[Exercise data Boundary: Start]

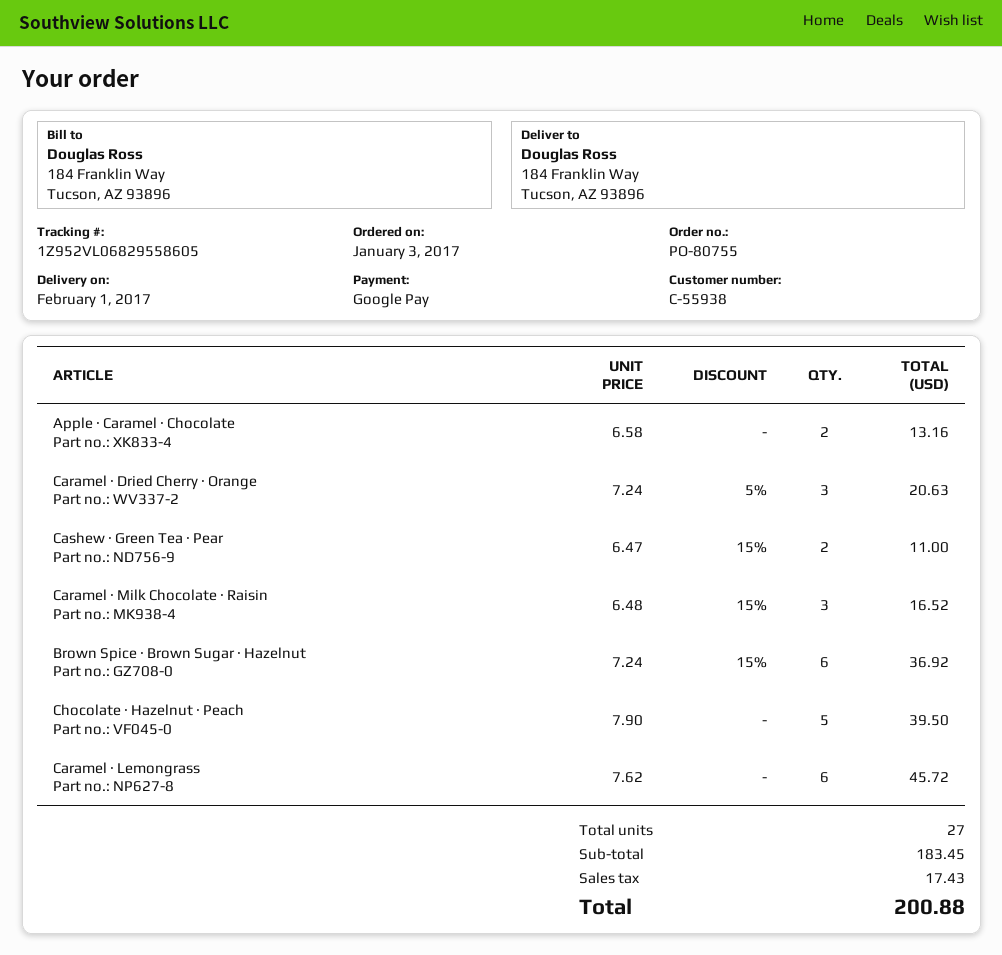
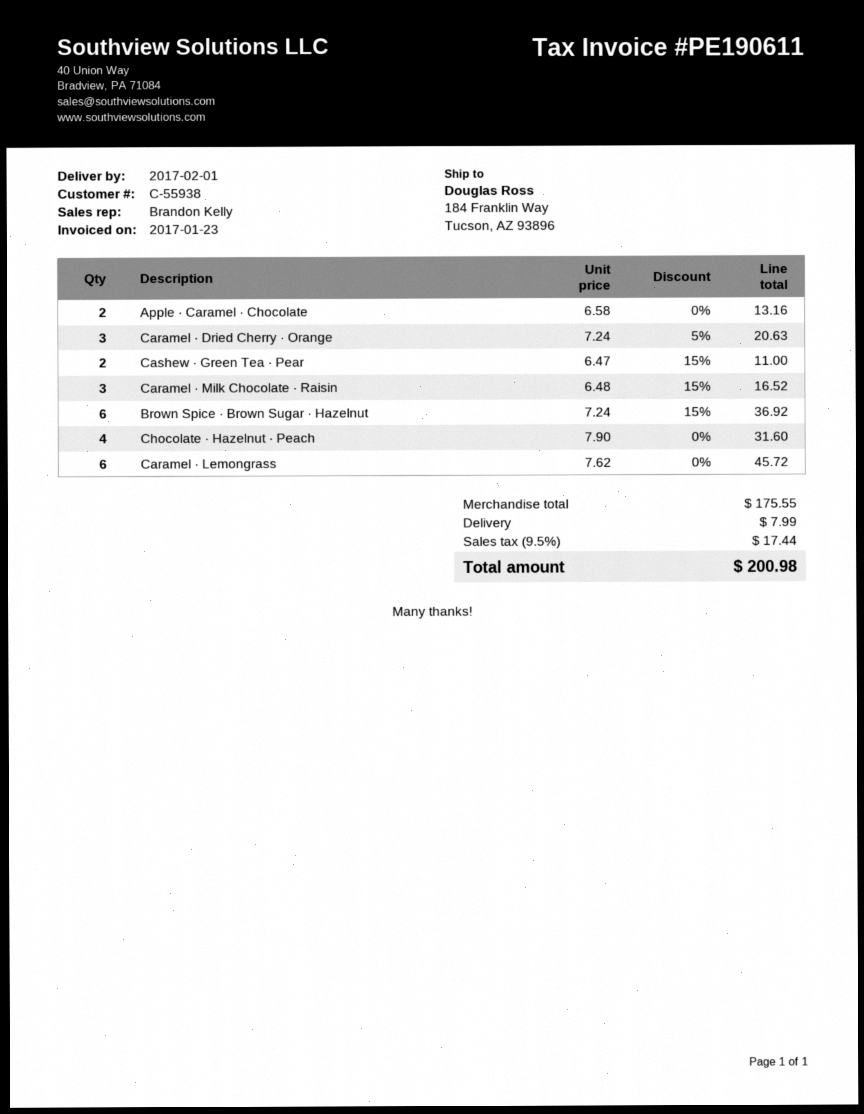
Chocolate · Hazelnut · Peach: 5 x 7.90 = 39.50 -> 4 x 7.90 = 31.60
subtotal: 183.45 -> 175.55
shipping: none -> 7.99
tax: 17.43 -> 17.44
total: 200.88 -> 200.98

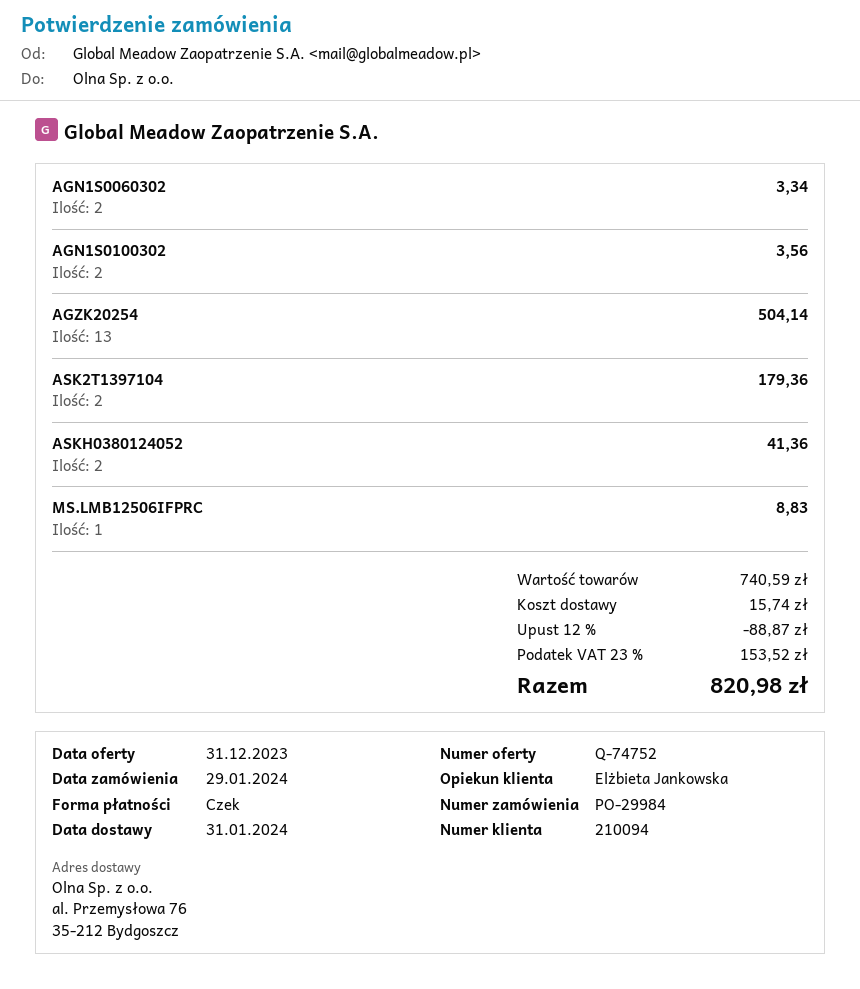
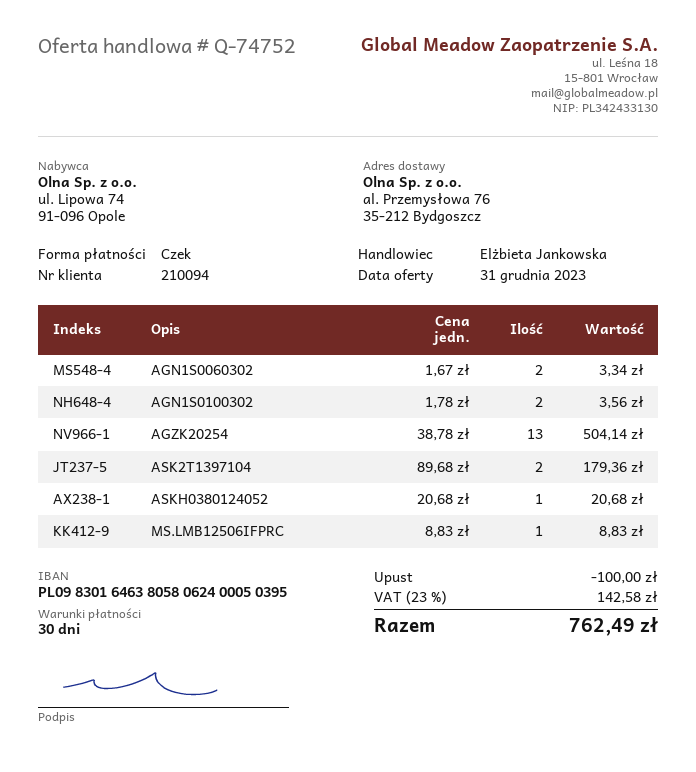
ASKH0380124052: 2 for 41.36 -> 1 for 20.68
discount: 88.87 -> 100.00
shipping: 15.74 -> none
tax: 23% = 153.52 -> 23% = 142.58
total: 820.98 -> 762.49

[Exercise data Boundary: End]

Restate the entries verbatim, without pictures.

Chocolate · Hazelnut · Peach: 5 x 7.90 = 39.50 -> 4 x 7.90 = 31.60
subtotal: 183.45 -> 175.55
shipping: none -> 7.99
tax: 17.43 -> 17.44
total: 200.88 -> 200.98

ASKH0380124052: 2 for 41.36 -> 1 for 20.68
discount: 88.87 -> 100.00
shipping: 15.74 -> none
tax: 23% = 153.52 -> 23% = 142.58
total: 820.98 -> 762.49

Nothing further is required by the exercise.